“Software Wars” is an in-development documentary by Keith Curtis, based on his 2009 book of the same name. It’s a look at how free and open source software can make our world a better place, and the possibilities that are available to us by abandoning closed source proprietary systems and working together towards an open technological society:
The average computer user is unaware there is a war for freedom going on that will determine the path of modern society. Software Wars is a movie about the battle for our right to share technology and ideas.
This software will not be “owned” by corporations like Microsoft, Apple, and Google, who are mostly impeding technological progress. (Google supports efforts such as Linux via Android, but their AI code in Google Now, language translation and driverless cars are not built in an open way.)
The software we need will be built by a global community, taking on problems too big for any one company or team to even understand. We should have been working together all along, but it is necessary now for the few big problems that remain.
Greater use of free and open source software and the ideas in this movie will lead to faster progress on the Linux desktop, improve the way children learn math, finally build computers that think, decode DNA, and more. The movie’s experts explain what is possible, and the audience decides what happens.
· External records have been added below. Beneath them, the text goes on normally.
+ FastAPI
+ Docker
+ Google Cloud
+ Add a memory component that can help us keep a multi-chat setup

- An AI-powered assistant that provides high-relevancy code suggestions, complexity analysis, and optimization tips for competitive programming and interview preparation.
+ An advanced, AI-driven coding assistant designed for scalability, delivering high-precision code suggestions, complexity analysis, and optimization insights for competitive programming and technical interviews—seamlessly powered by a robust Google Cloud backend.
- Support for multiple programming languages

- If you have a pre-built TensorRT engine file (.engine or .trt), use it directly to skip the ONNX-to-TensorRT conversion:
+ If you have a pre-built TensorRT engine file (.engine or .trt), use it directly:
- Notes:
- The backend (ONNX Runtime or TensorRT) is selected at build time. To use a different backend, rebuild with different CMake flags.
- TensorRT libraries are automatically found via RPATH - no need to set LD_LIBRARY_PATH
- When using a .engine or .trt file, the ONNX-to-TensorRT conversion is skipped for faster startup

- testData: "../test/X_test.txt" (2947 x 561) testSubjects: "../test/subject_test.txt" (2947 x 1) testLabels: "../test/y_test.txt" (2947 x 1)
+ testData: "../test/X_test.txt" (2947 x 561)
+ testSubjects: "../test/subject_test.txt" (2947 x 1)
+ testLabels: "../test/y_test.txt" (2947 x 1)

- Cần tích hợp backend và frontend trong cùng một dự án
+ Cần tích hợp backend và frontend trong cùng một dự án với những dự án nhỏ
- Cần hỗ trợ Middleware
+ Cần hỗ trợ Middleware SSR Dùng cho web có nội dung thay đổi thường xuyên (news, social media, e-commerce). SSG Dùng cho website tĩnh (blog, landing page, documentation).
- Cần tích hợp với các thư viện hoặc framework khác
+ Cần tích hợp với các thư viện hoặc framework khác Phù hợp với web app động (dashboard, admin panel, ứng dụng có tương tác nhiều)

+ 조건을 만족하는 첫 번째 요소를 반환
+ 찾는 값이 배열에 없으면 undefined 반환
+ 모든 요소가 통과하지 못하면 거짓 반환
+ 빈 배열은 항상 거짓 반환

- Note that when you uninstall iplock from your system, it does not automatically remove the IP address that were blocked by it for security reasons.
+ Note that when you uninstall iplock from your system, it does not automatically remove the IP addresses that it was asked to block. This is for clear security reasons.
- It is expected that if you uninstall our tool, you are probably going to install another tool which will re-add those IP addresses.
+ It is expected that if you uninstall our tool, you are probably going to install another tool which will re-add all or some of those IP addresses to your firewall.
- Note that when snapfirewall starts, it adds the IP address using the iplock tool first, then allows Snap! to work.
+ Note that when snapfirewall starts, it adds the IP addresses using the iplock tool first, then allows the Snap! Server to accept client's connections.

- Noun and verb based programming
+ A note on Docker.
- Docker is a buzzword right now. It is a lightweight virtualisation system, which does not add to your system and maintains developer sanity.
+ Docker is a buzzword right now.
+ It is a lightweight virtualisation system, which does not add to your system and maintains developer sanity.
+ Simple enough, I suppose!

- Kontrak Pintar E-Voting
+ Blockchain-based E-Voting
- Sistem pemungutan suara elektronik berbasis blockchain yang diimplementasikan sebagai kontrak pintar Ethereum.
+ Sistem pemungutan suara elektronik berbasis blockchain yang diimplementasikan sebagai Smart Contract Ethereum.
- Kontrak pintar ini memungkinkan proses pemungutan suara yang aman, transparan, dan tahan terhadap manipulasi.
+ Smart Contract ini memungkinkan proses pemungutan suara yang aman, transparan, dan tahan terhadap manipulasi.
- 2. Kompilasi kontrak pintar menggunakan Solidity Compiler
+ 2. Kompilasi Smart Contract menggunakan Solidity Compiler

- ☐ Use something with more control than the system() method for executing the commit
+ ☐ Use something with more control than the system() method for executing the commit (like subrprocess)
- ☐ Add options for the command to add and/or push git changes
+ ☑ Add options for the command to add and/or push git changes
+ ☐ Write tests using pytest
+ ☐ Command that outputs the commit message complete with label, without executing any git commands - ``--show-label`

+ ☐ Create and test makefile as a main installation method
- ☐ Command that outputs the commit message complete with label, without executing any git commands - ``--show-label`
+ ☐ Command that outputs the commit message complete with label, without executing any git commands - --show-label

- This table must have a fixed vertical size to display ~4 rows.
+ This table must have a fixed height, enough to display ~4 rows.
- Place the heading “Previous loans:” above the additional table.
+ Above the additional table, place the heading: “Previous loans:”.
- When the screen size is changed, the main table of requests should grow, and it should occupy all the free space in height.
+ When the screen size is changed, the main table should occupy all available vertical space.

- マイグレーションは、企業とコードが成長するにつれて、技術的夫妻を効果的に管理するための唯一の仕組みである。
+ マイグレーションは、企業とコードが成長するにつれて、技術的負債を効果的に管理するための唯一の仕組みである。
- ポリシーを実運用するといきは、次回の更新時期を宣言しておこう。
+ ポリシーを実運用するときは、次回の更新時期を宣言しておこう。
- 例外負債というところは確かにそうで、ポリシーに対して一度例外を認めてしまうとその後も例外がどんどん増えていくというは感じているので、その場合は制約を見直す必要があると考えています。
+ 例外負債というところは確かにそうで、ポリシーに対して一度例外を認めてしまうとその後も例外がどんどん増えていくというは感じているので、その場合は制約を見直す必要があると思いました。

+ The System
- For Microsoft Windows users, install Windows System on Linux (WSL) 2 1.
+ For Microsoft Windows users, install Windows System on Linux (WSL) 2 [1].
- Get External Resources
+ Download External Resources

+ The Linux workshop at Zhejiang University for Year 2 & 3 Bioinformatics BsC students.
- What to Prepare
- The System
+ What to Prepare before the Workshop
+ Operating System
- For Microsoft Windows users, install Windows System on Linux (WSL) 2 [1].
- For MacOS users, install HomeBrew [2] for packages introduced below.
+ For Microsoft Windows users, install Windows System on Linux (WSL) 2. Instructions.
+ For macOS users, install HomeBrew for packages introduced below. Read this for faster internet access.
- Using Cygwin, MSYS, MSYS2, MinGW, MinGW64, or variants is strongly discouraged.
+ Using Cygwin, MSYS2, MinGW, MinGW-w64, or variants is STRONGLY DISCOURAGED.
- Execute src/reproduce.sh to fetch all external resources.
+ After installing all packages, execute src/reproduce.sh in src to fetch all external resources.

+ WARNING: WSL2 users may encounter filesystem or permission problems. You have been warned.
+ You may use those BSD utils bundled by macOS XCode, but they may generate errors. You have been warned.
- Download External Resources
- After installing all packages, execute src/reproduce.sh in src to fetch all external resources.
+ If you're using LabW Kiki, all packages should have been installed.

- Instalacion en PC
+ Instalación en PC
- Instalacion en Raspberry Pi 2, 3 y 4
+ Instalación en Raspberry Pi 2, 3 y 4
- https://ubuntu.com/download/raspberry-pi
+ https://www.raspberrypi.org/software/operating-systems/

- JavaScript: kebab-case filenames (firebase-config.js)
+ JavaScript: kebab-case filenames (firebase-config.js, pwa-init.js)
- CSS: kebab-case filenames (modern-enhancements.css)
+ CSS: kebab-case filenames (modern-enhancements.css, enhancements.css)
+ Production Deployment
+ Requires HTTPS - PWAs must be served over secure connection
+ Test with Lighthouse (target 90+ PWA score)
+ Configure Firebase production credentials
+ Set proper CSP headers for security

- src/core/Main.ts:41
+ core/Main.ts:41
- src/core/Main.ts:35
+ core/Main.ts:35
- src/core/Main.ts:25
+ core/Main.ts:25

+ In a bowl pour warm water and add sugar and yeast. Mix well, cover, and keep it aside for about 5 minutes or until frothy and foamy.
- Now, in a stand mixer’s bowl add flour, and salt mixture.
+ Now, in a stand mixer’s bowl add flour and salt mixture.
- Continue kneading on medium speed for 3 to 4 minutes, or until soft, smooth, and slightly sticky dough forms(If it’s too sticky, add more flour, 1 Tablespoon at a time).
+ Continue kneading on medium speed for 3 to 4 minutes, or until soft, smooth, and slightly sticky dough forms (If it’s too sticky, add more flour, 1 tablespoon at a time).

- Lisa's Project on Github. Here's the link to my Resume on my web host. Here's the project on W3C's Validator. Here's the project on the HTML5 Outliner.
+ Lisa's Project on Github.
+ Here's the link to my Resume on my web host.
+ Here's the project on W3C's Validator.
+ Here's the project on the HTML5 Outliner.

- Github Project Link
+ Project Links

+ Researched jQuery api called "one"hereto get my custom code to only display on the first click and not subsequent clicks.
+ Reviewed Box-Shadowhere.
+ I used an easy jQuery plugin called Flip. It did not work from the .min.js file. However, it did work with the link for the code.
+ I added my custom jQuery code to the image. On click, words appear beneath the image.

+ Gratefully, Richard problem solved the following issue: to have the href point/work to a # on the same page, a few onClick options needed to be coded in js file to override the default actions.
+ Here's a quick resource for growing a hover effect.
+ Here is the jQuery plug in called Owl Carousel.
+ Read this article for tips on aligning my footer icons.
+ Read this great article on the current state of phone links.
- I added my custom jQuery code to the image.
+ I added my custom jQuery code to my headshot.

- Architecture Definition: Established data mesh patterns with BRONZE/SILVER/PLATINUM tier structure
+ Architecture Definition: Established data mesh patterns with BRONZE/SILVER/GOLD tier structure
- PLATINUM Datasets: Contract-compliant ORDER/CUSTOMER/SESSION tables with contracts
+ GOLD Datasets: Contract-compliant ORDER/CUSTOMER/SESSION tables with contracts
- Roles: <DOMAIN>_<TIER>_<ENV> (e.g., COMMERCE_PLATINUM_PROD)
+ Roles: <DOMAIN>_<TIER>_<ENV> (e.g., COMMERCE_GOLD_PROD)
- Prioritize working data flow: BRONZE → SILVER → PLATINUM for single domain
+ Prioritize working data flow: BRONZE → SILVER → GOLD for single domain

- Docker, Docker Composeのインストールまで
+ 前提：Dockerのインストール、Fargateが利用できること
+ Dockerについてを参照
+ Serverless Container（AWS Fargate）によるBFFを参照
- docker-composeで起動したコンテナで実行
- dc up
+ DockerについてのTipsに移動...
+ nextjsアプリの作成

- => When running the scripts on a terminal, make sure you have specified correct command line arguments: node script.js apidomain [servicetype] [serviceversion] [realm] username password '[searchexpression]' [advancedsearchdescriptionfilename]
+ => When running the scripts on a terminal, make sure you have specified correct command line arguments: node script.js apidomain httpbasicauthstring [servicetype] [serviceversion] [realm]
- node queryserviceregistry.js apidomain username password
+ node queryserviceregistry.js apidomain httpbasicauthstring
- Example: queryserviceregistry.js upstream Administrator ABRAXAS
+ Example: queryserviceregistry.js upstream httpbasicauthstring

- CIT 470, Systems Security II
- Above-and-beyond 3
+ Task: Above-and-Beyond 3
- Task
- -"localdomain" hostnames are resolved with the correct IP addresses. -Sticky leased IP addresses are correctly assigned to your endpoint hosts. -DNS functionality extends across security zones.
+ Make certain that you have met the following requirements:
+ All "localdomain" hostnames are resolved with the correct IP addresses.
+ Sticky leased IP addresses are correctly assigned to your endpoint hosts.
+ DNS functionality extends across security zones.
While some in the community have expressed some doubt about the film’s militaristic stance, it’s certainly a very exciting premise. The free and open source software community could use a modern and professional film to help explain and spread its ideals, as 2001’s “Revolution OS” is starting to look pretty dated.
But unfortunately, the indiegogo campaign for “Software Wars” is in desperate need of some support, having only raised $5,600 of its $150,000 goal with only 15 days remaining. While they’re a very long way off from their goal, remember that indiegogo campaigns get funded regardless of whether or not the goal was met; so there’s no reason to be shy even if it looks like the campaign will fall short.
Community interest for the film is certainly there, as the trailer has already been viewed over 14,000 times on YouTube, but this project is going to take a bit more than just interest to get it off the ground.
If you think the FOSS community could use some high profile advertisement, spread the word and help “Software Wars” become a reality.